A livello mediatico, Lucas non esisteva. Si parlava molto delle analogie tecniche tra i colpi a rimbalzo di Thiem e quelli di Stan Wawrinka, e delle similitudini nell’atteggiamento in campo tra Kyrgios e il primissimo Roger Federer. Erano loro i predestinati.
Lucas apre il 2016 bazzicando ancora nei tornei ATP 250, ma qualcosa sembra cambiato. L’atteggiamento in campo più aggressivo, intraprendente. Il rovescio giocato in anticipo lo mette in condizione di togliere un tempo di gioco all’avversario per poi poter spingere con il dritto, il suo colpo preferito. È a Miami che centra la prima vittoria in carriera su un top ten, avendo ragione di David Ferrer in tre combattutissimi set. Non si tratta di un episodio isolato e lo dimostra una settimana dopo a Montecarlo, sconfiggendo un altro top ten, Richard Gasquet. I punti si accumulano e il ranking, in silenzio, sale
La stagione sul rosso non ha finito di riservare sorprese al francese. Partecipa alle qualificazioni degli Internazionali d’Italia, ma perde contro Mikhail Kukushkin. Poco male, poiché da qualche parte sta scritto che Pouille non abbia ancora finito con Roma. Viene infatti ripescato come lucky loser ed entra nel main draw. Prima sconfigge in rimonta il solito Gulbis e poi si ripete contro David Ferrer, stavolta molto più nettamente. Lucas non solo gioca bene, ma ha anche dalla sua l’amore incondizionato del tabellone, grazie a Juan Monaco che prima fa fuori Wawrinka e poi si ritira. Lucas diventa “Lucky” e raggiunge la prima semifinale in un Master 1000, anche se sbatte contro Andy Murray. Ma la classifica ne prende atto portando il tennista di Grande-Synthe ad attirare le attenzioni anche dei più distratti. A WImbledon arriva il primo quarto di finale Slam, sconfiggendo tra gli altri Juan Martin del Potro e Bernard Tomic, che era avanti di un break al quinto.
Nonostante i risultati comincino ad arrivare Lucas non è però il predestinato ideale. Se a Kyrgios si perdona la supponenza nei momenti di rabbia e a Thiem la remissività nelle partite che contano, a lui non si fa passare il non aver centrato ancora una vittoria di grande spessore. Ferrer è finito, Gasquet non è mai cominciato, del Potro è in riallestimento, Tomic è Tomic. Serve una vittoria vera. Il momento arriva agli US Open, quando il francese sconfigge Rafael Nadal dopo cinque set di un tennis giocato a livelli incredibili di atletismo, colpi anticipati e martellate di servizio. È la vittoria più bella di Pouille finora, seguita dalla conquista del primo titolo ATP, a Metz e dal premio come “Most Improved Player”.

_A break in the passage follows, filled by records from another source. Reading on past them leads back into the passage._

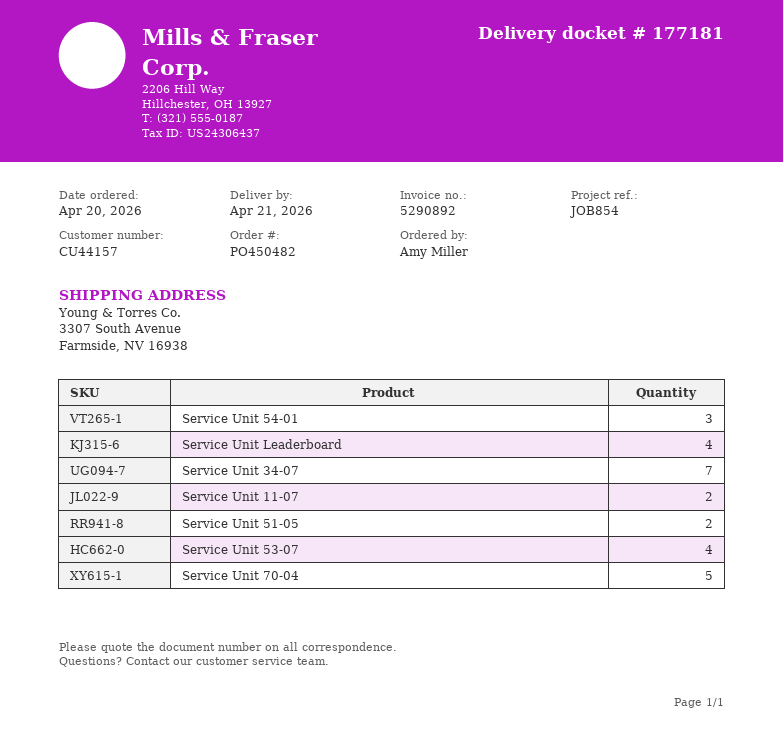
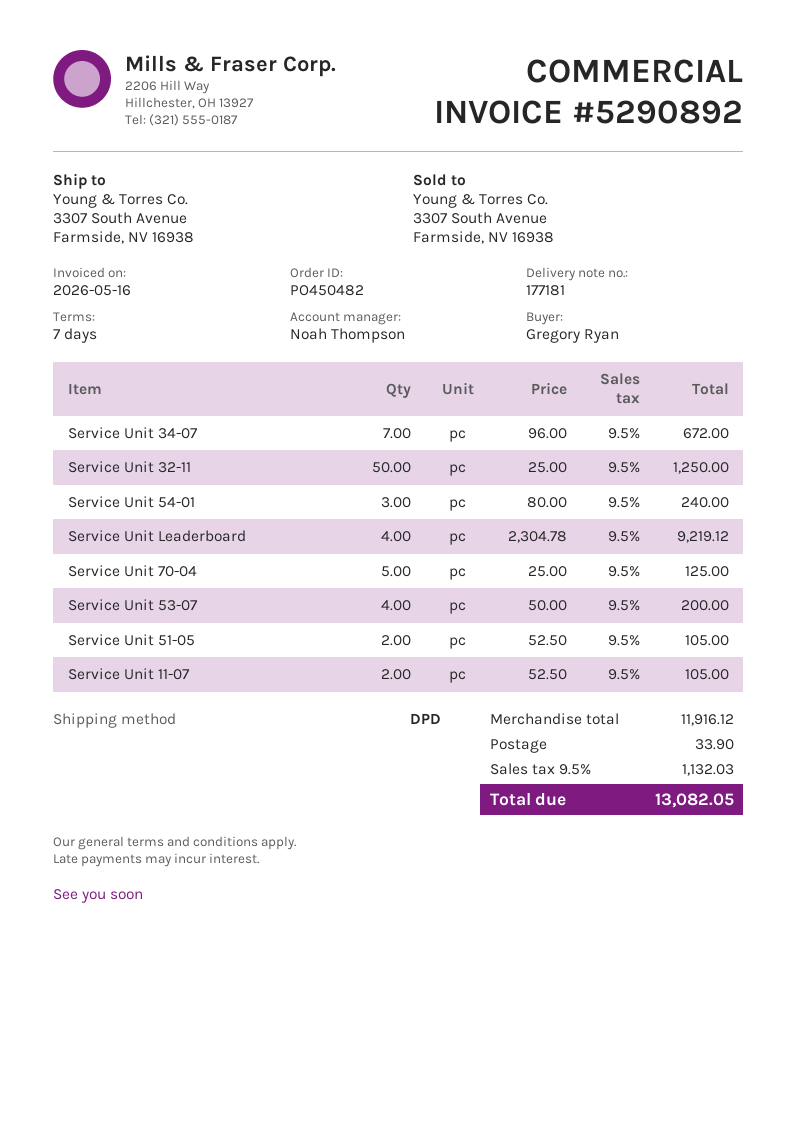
ordered by: Amy Miller -> Gregory Ryan
Service Unit 32-11: none -> 50

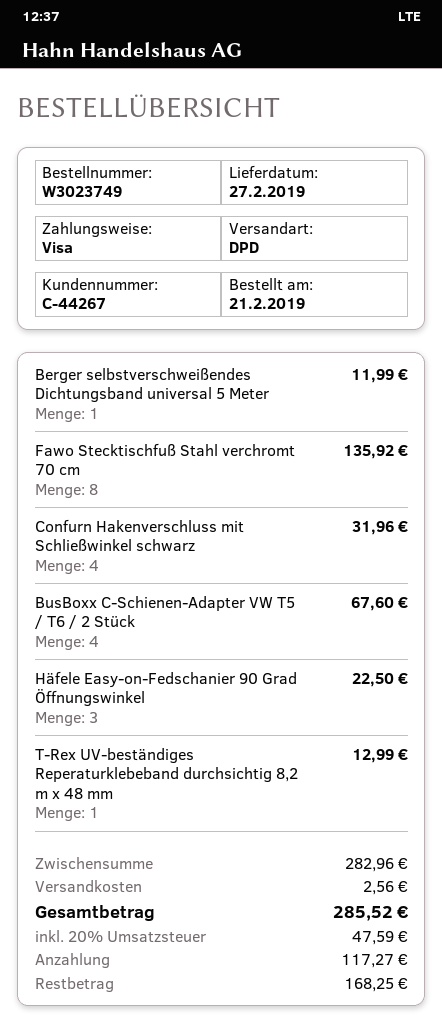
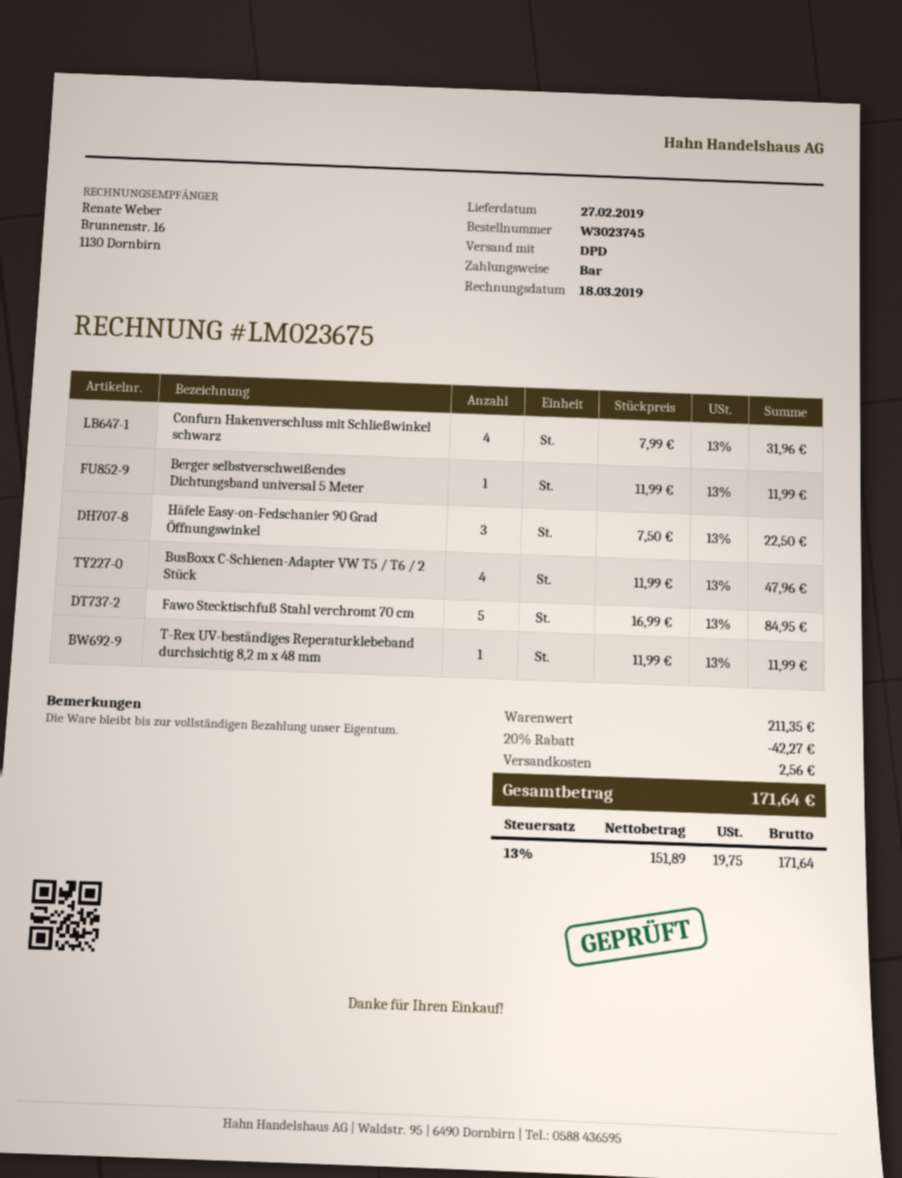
order number: W3023749 -> W3023745
payment method: Visa -> cash
Fawo Stecktischfuß Stahl verchromt 70 cm: 8 for 135.92 -> 5 for 84.95
BusBoxx C-Schienen-Adapter VW T5 / T6 / 2 Stück: 4 for 67.60 -> 4 for 47.96
T-Rex UV-beständiges Reperaturklebeband durchsichtig 8,2 m x 48 mm: 1 for 12.99 -> 1 for 11.99
subtotal: 282.96 -> 211.35
discount: none -> 20% = 42.27
tax: 20% = 47.59 -> 13% = 19.75
total: 285.52 -> 171.64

E ora? Cosa aspettarsi nel 2017 da Pouille?
Almeno un mantenimento del ranking conquistato e magari un occhio rivolto alla top ten. Difficilmente lo vedremo alzare uno dei quattro trofei più nobili della stagione, più alla sua portata è invece perfezionare il miglior risultato Slam, centrando una semifinale, magari sul cemento australiano o americano. Al momento, è ai blocchi di partenza più o meno allineato ai suoi due coetanei, Thiem e Kyrgios, e sarà interessante vedere chi troverà la forza e la voglia di scattare più veloce. Non è un predestinato Lucas e lo sa, ma non per questo non proverà a vincere. Ci proverà a modo suo, da non-destinato. E chissà, magari alla fine, Thiem e Kyrgios potrebbero non essere così lontani. In fondo, la classifica non mente mai.